Cette politique « doit passer d’une démarche progressive à une logique de sanctions plus déterminée, fondée sur la nature systémique de la répression et des graves violations des droits de l’homme », ont expliqué les députés européens dans la résolution commune des groupes PPE, S&D, Verts/ALE et Renew Europe, adoptée par 506 voix contre 29 et 139 abstentions.
Le PE demande aussi la mise en place, « de toute urgence », du cinquième train de sanctions – en cours de négociation entre les États membres - en se concentrant sur les personnes et les entités impliquées dans la répression et dans la traite des êtres humains. Il souhaite également que l’UE renforce encore ses sanctions économiques ciblées, « en mettant l’accent sur les principaux secteurs économiques biélorusses et sur les entreprises publiques et privées qui soutiennent et financent le régime Loukachenko ».

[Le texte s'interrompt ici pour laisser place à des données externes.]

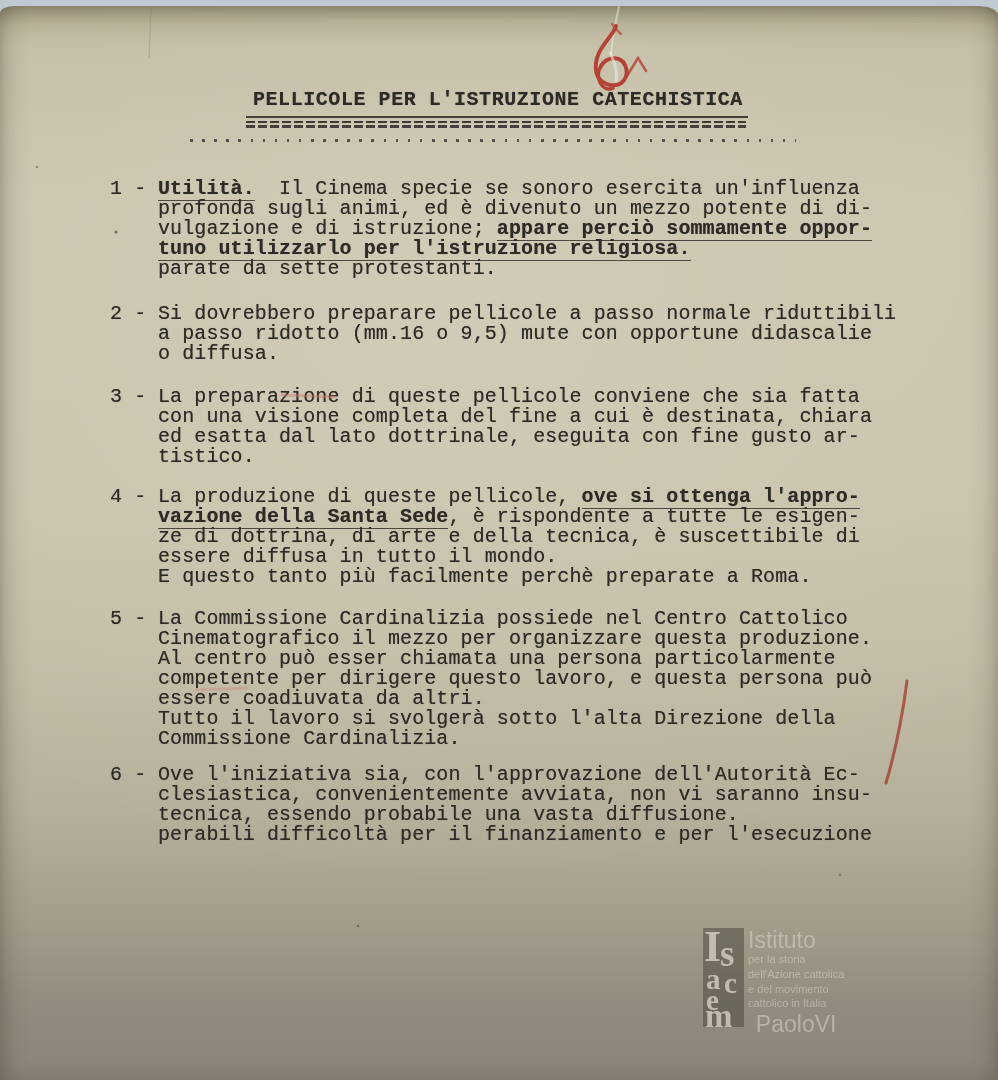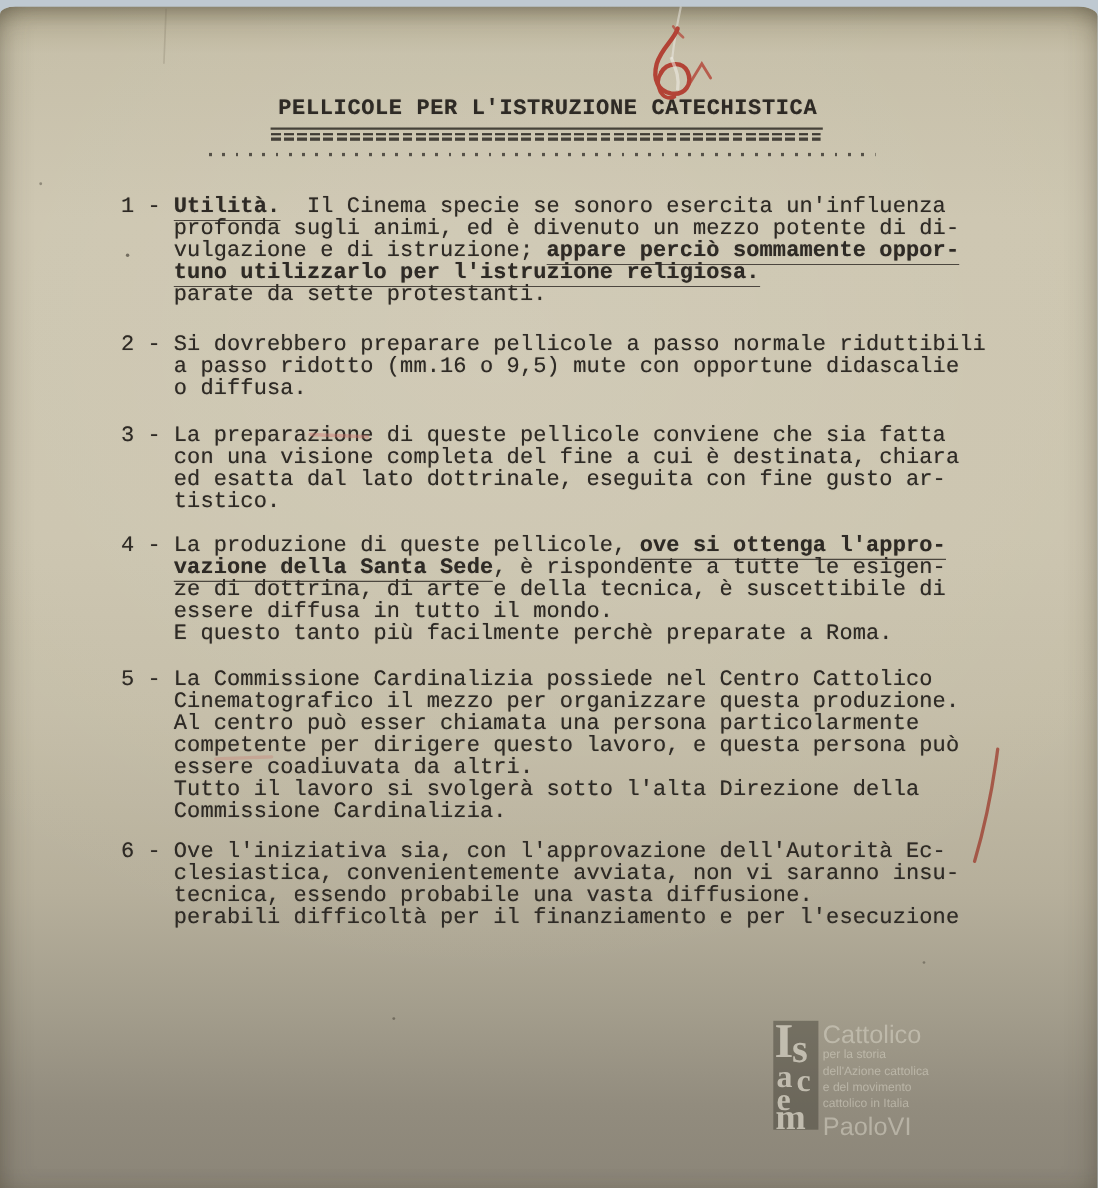"Cattolico" div.wm-big { text: Cattolico -> Istituto }
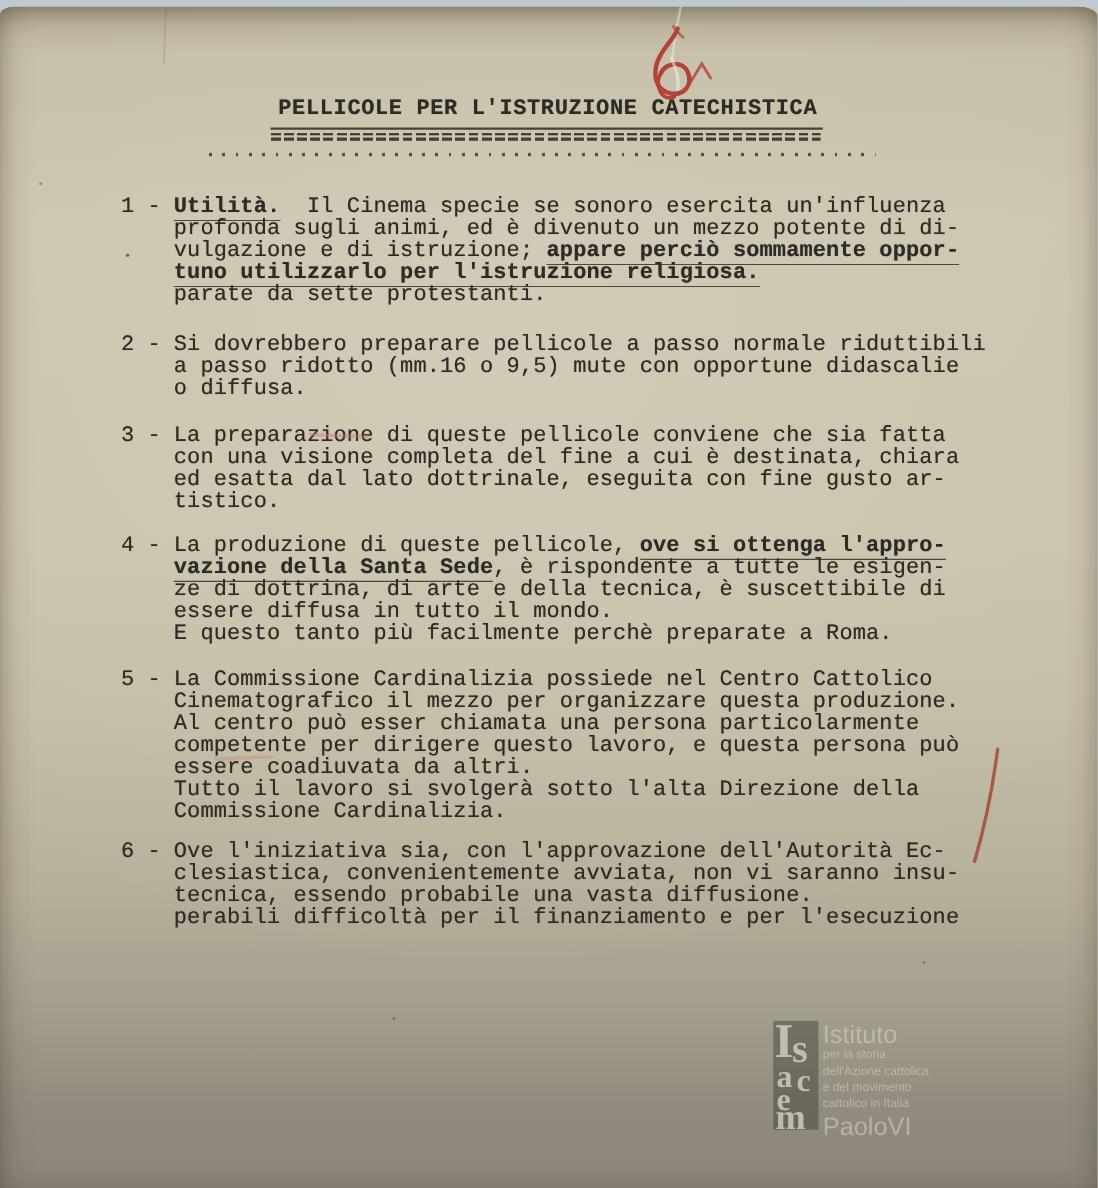"PaoloVI" .wm-big2 { text-align: none -> center }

Les députés appuient en outre la proposition de la Commission européenne de suspendre certains articles de l’accord de l’UE visant à faciliter la délivrance de visas avec la Biélorussie.
Le Parlement souligne également la nécessité d’envisager de porter le cas du pays devant la Cour internationale de justice en raison des crimes commis à grande échelle contre le peuple bélarusse par le régime.
La résolution revient aussi sur la crise migratoire causée par le régime biélorusse, condamnant « fermement l’instrumentalisation des êtres humains par le régime Loukachenko à des fins politiques ».
Le PE invite les États membres et les institutions de l’UE à traiter d’urgence les multiples aspects de la crise à la frontière biélorusse, à aider les migrants bloqués à la frontière avec la Biélorussie et à leur apporter le soutien nécessaire.